-------- DATASET CONTENT

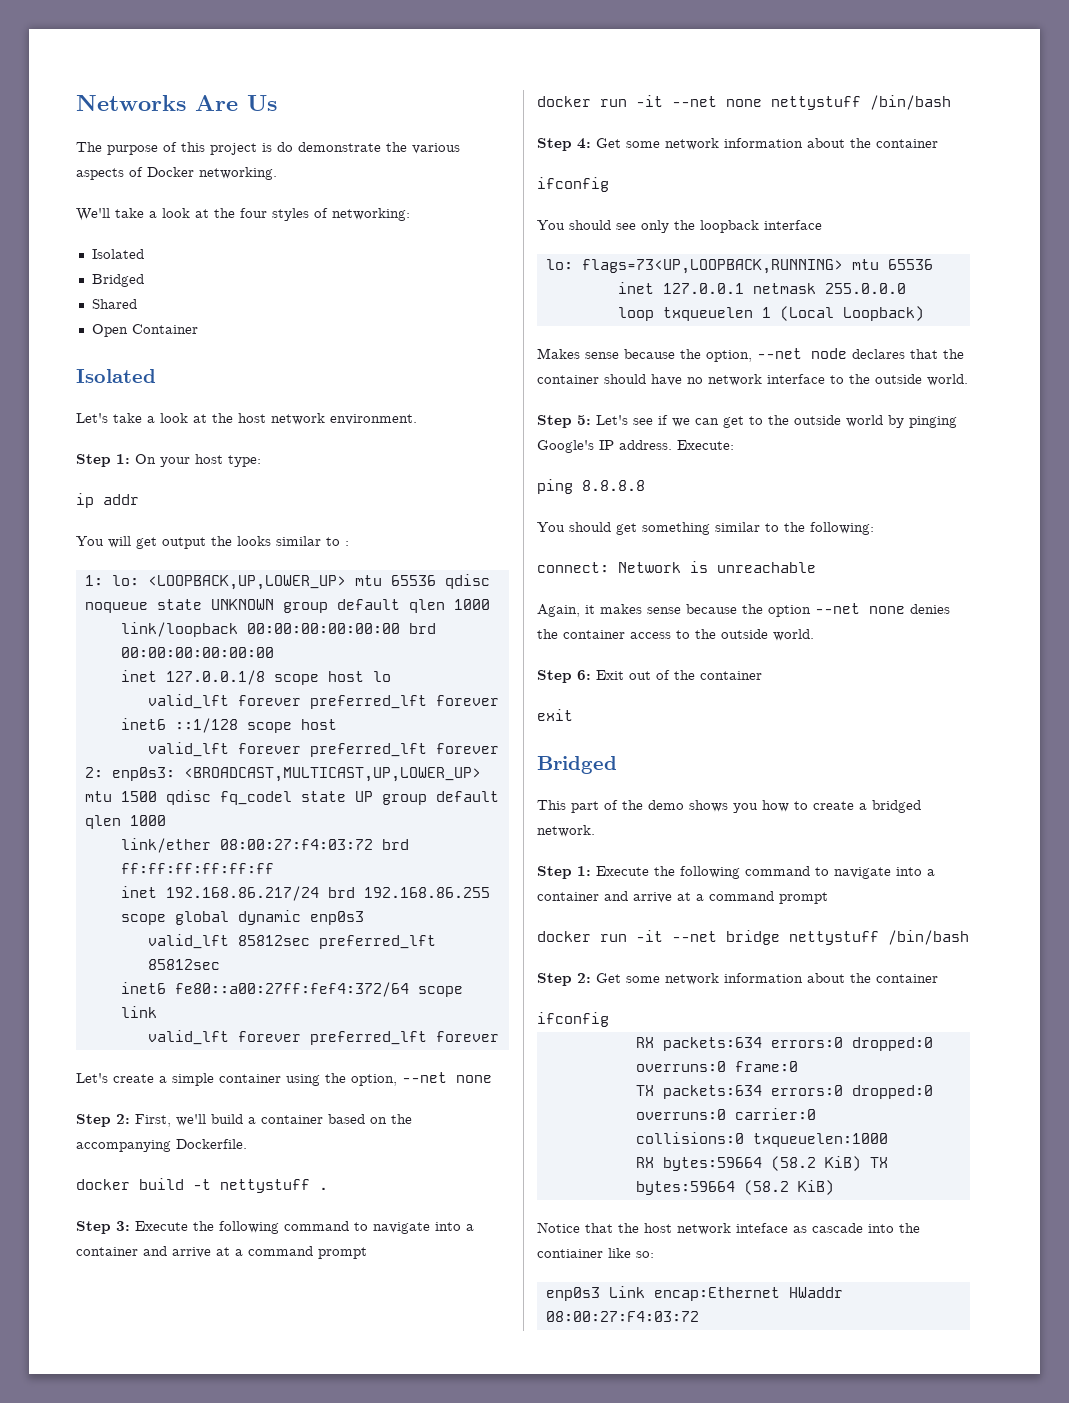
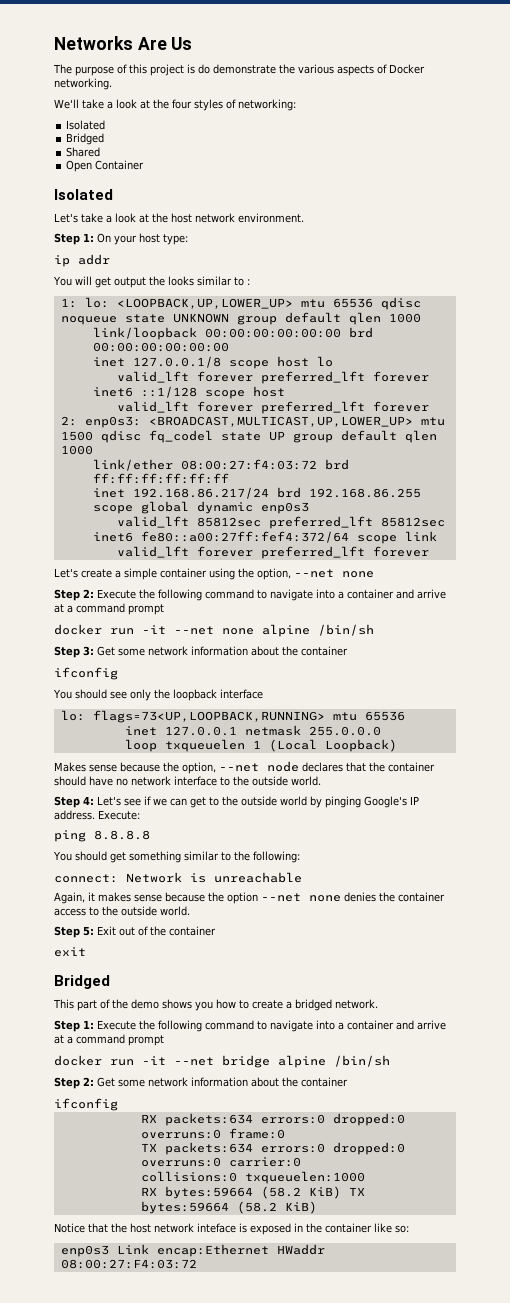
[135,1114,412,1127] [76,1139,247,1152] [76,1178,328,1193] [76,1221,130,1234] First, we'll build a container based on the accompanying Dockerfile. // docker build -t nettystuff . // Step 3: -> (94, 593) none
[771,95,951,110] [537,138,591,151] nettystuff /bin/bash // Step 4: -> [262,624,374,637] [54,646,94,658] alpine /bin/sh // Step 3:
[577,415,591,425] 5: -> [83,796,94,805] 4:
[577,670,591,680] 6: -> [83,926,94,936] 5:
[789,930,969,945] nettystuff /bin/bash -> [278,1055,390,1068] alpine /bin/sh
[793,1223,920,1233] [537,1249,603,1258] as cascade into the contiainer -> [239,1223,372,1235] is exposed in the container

----------------

EXERCISE REQUIREMENTS: Retype exactly the lines from the one containing "[771,95,951,110] [537,138,591,151] nettystuff" through the end of the data. Add nothing.

FINAL ANSWER:
[771,95,951,110] [537,138,591,151] nettystuff /bin/bash // Step 4: -> [262,624,374,637] [54,646,94,658] alpine /bin/sh // Step 3:
[577,415,591,425] 5: -> [83,796,94,805] 4:
[577,670,591,680] 6: -> [83,926,94,936] 5:
[789,930,969,945] nettystuff /bin/bash -> [278,1055,390,1068] alpine /bin/sh
[793,1223,920,1233] [537,1249,603,1258] as cascade into the contiainer -> [239,1223,372,1235] is exposed in the container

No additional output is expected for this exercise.